┌─ TASK INPUT

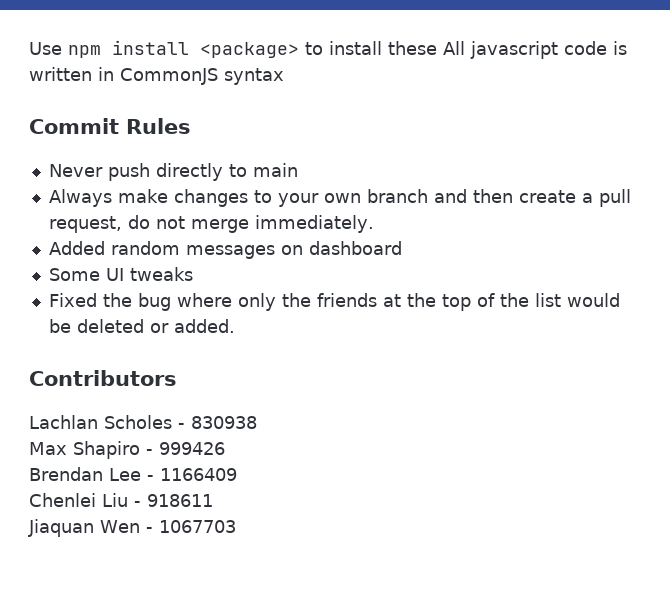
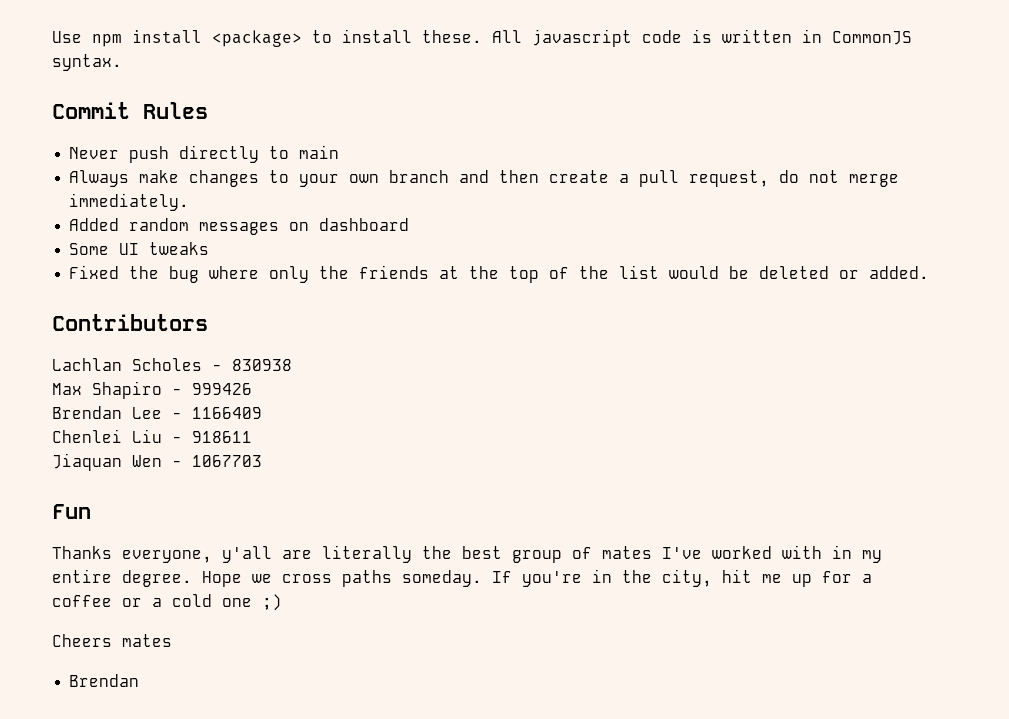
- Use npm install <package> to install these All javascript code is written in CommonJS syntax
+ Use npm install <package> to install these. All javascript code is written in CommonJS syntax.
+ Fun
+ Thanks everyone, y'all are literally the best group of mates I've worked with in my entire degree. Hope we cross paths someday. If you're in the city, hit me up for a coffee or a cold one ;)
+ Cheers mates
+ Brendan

└─
┌─ TASK INPUT

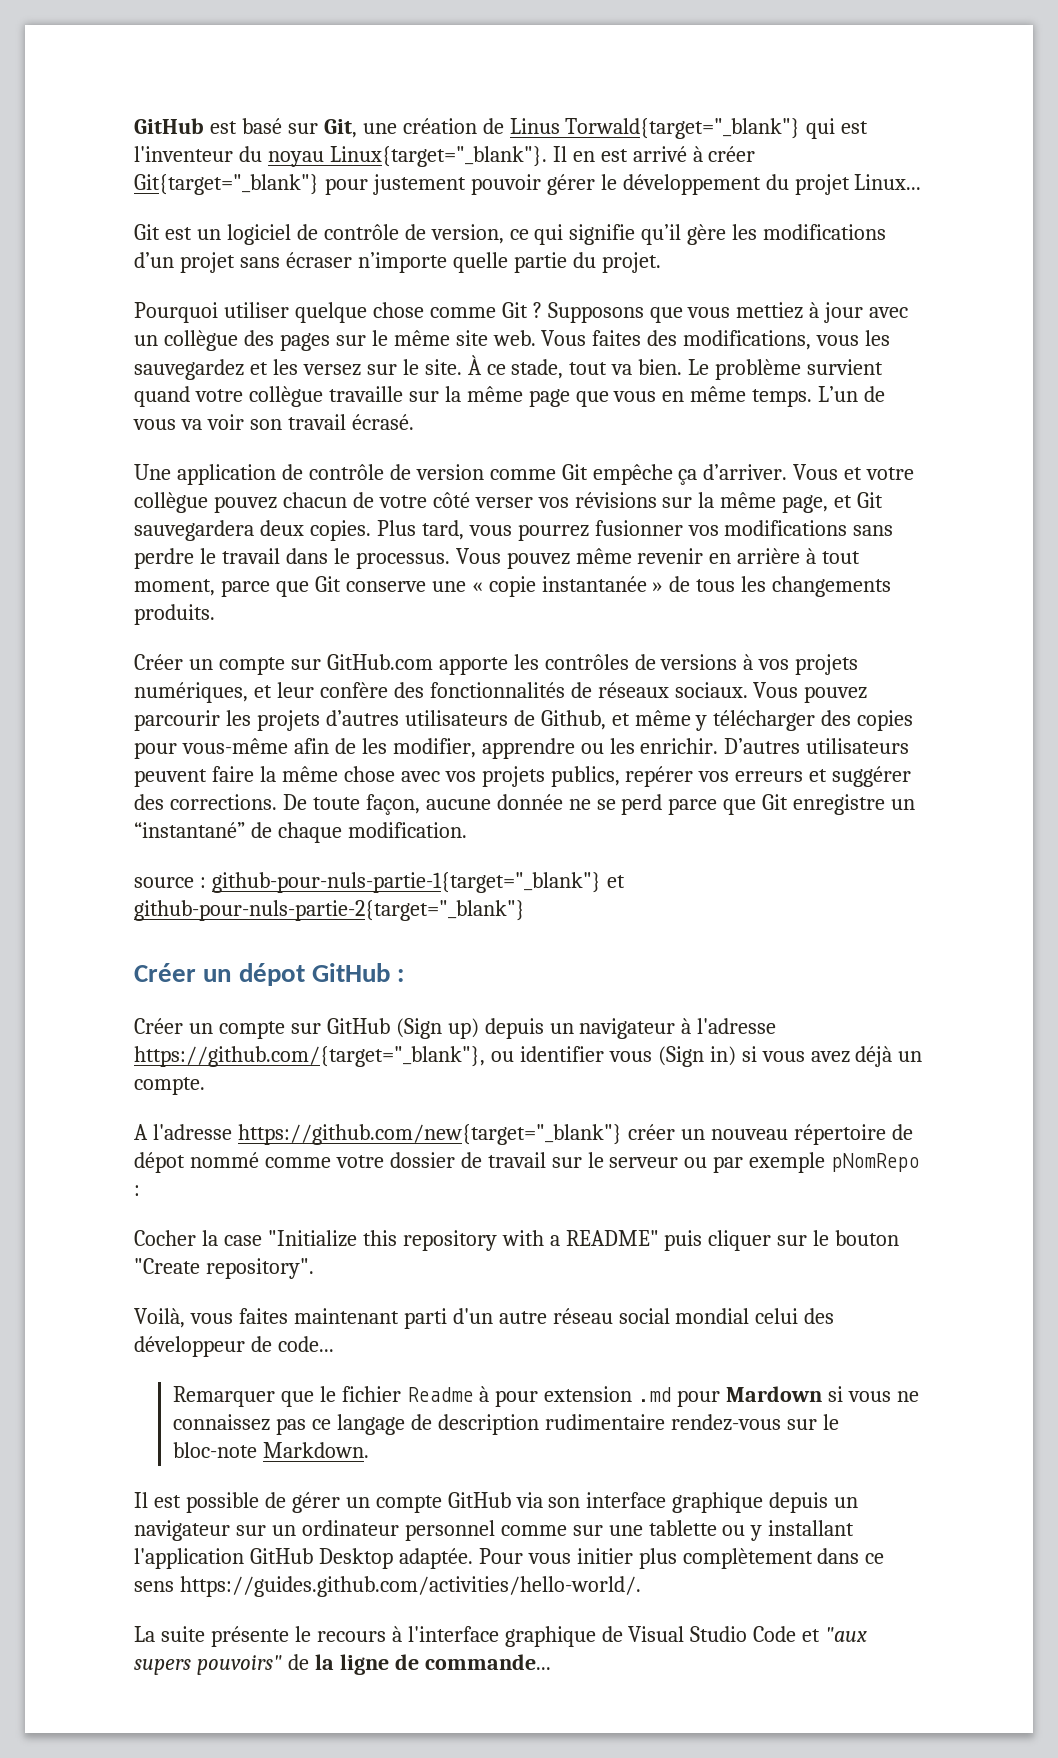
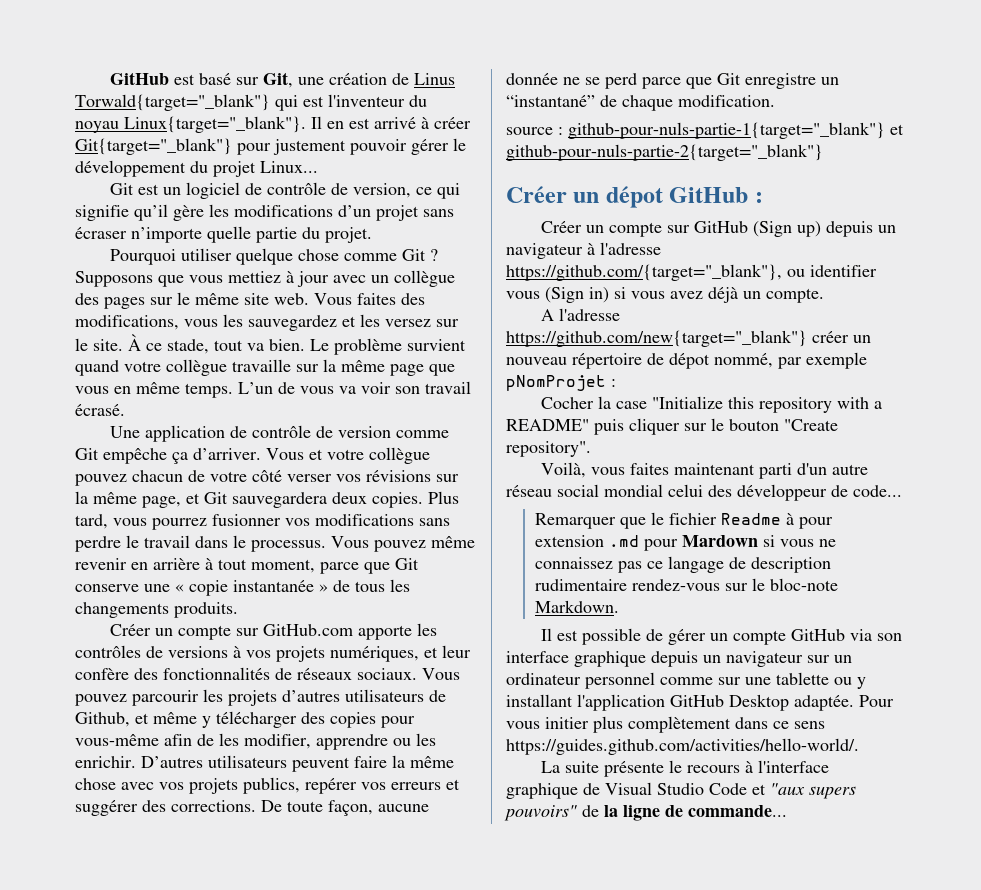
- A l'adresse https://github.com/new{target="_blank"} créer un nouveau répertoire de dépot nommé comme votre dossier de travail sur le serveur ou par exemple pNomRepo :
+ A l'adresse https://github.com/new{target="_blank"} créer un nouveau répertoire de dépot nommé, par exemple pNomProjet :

└─

DIRECTIONS:
Among the lines of the data, find every one that holds "target" and copy it.

SOLVED EXERCISE:
- A l'adresse https://github.com/new{target="_blank"} créer un nouveau répertoire de dépot nommé comme votre dossier de travail sur le serveur ou par exemple pNomRepo :
+ A l'adresse https://github.com/new{target="_blank"} créer un nouveau répertoire de dépot nommé, par exemple pNomProjet :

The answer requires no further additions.